Plaintiff has alleged that Defendant Duncan circulated business cards and calendars in prisons which listed Duncan's name and the title "Attorney" and "J.D." and represented that Duncan and Defendant Trial and Errors, Inc. were "Post Conviction Relief Experts." (Compl. [Doc. #2] Exs. 10, 11.) Plaintiff asserts that Defendant Duncan wrote him emails in which Defendant suggested that he could "efile" motions with federal courts. (Id. Ex. 14.) Plaintiff alleges that Defendant Duncan wrote in an email of appearing "pro hac vice" in federal court.[2] (Id. Ex. 15.) Plaintiff also alleges that Defendant Duncan mailed to him documents and that the return address listed Mr. Duncan as an "Attorney At Law." (Id. Ex. 16.) Plaintiff asserts that Defendant Duncan "conned" him and other inmates "into thinking that Defendants were a lawyer/legal firm by soliciting themselves as specialists in Post Conviction Relief.'" (Compl. [Doc. #2] at 11.) Plaintiff further claims that Defendants received $2, 100.00 for payment on his behalf "despite having no formal legal training and related licensing." (Id. at 11-12.) Plaintiff claims that he was also damaged by losing his opportunity to pursue post-conviction relief. (Id. at 12.)[3] Considering these allegations, Plaintiff has pled sufficient facts to make out the elements of fraud. Therefore, Defendants' motion should be denied as to Count 1.

B. Plaintiff's Motion for Partial Summary Judgment (on Count 1) [Doc. #23]

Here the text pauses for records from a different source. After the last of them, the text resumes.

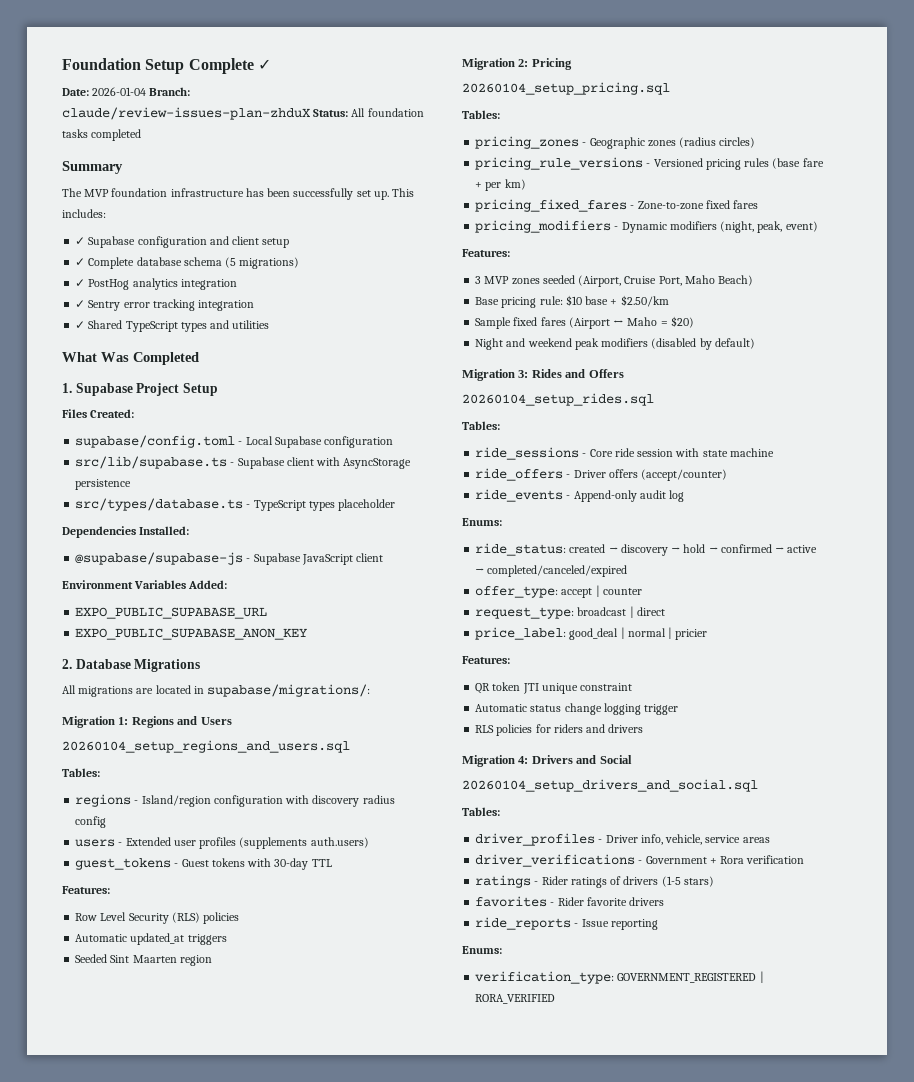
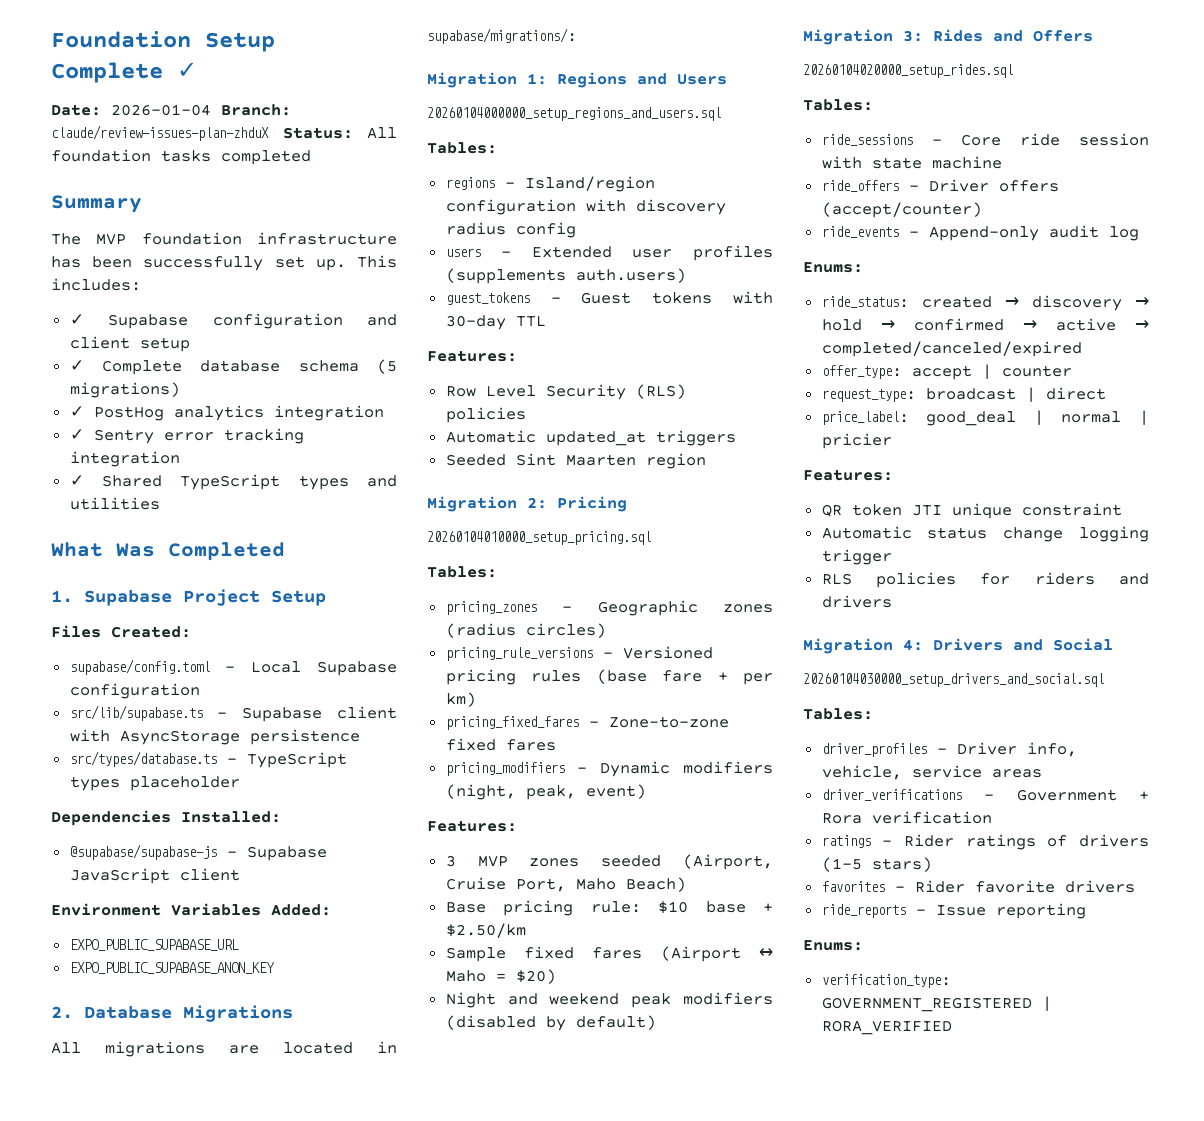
- 20260104_setup_regions_and_users.sql
+ 20260104000000_setup_regions_and_users.sql
- 20260104_setup_pricing.sql
+ 20260104010000_setup_pricing.sql
- 20260104_setup_rides.sql
+ 20260104020000_setup_rides.sql
- 20260104_setup_drivers_and_social.sql
+ 20260104030000_setup_drivers_and_social.sql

Plaintiff moves to have summary judgment granted in his favor on Count 1, his state law fraud claim. Summary judgment is appropriate only when no genuine issue of material fact exists. Shealy v. Winston, 929 F.2d 1009, 1011 (4th Cir. 1991). A genuine issue of fact exists if the evidence presented could lead a reasonable fact-finder to return a verdict in favor of the non-moving party. Anderson v. Liberty Lobby, Inc., 477 U.S. 242, 255 (1986). Here, Plaintiff does not address the elements of a fraud claim under North Carolina law as set out above. He argues, in essence, that summary judgment is properly granted because Defendants have engaged in the unauthorized practice of law. (Pl.'s Mem. [Doc. #24].) However, that is not the same question as whether Defendants have defrauded Plaintiff. In this case, it appears that there is a genuine issue with respect to which representations were materially false, whether Defendant Duncan had the intent to deceive, whether Plaintiff was in fact deceived, whether Plaintiff could have justifiably relied on the representations set forth above to believe that Defendant Duncan was a licensed attorney, and whether Plaintiff can produce evidence that he was damaged as a result of Defendants' misrepresentations. Plaintiff's Motion for Summary Judgment on Count 1 should therefore be denied.

C. Status and Scheduling

Having concluded that Plaintiff's Motion for Summary Judgment should be denied, and that Defendant's Motion to Dismiss should be denied as to Count 1, the Court notes that discovery has been extended in the related case of Connor v. Duncan (No. 1:12CV92). The Court will likewise extend discovery in the present case to May 29, 2015. The Court will direct the Clerk to set this matter on a trial calendar based on that close of discovery deadline.

III. CONCLUSION

For the foregoing reasons, IT IS RECOMMENDED that Defendants' Motion to Dismiss [Doc. #21] be granted as to Counts 2 and 3 of Plaintiff's Complaint, but be denied as to Count 1.

IT IS FURTHER RECOMMENDED that Plaintiff's Motion for Partial Summary Judgment [Doc. #23] as to his Count 1 be denied.

IT IS ORDERED that discovery is extended to May 29, 2015, and the Clerk is directed to set this matter on a trial calendar based on that deadline for the close of discovery.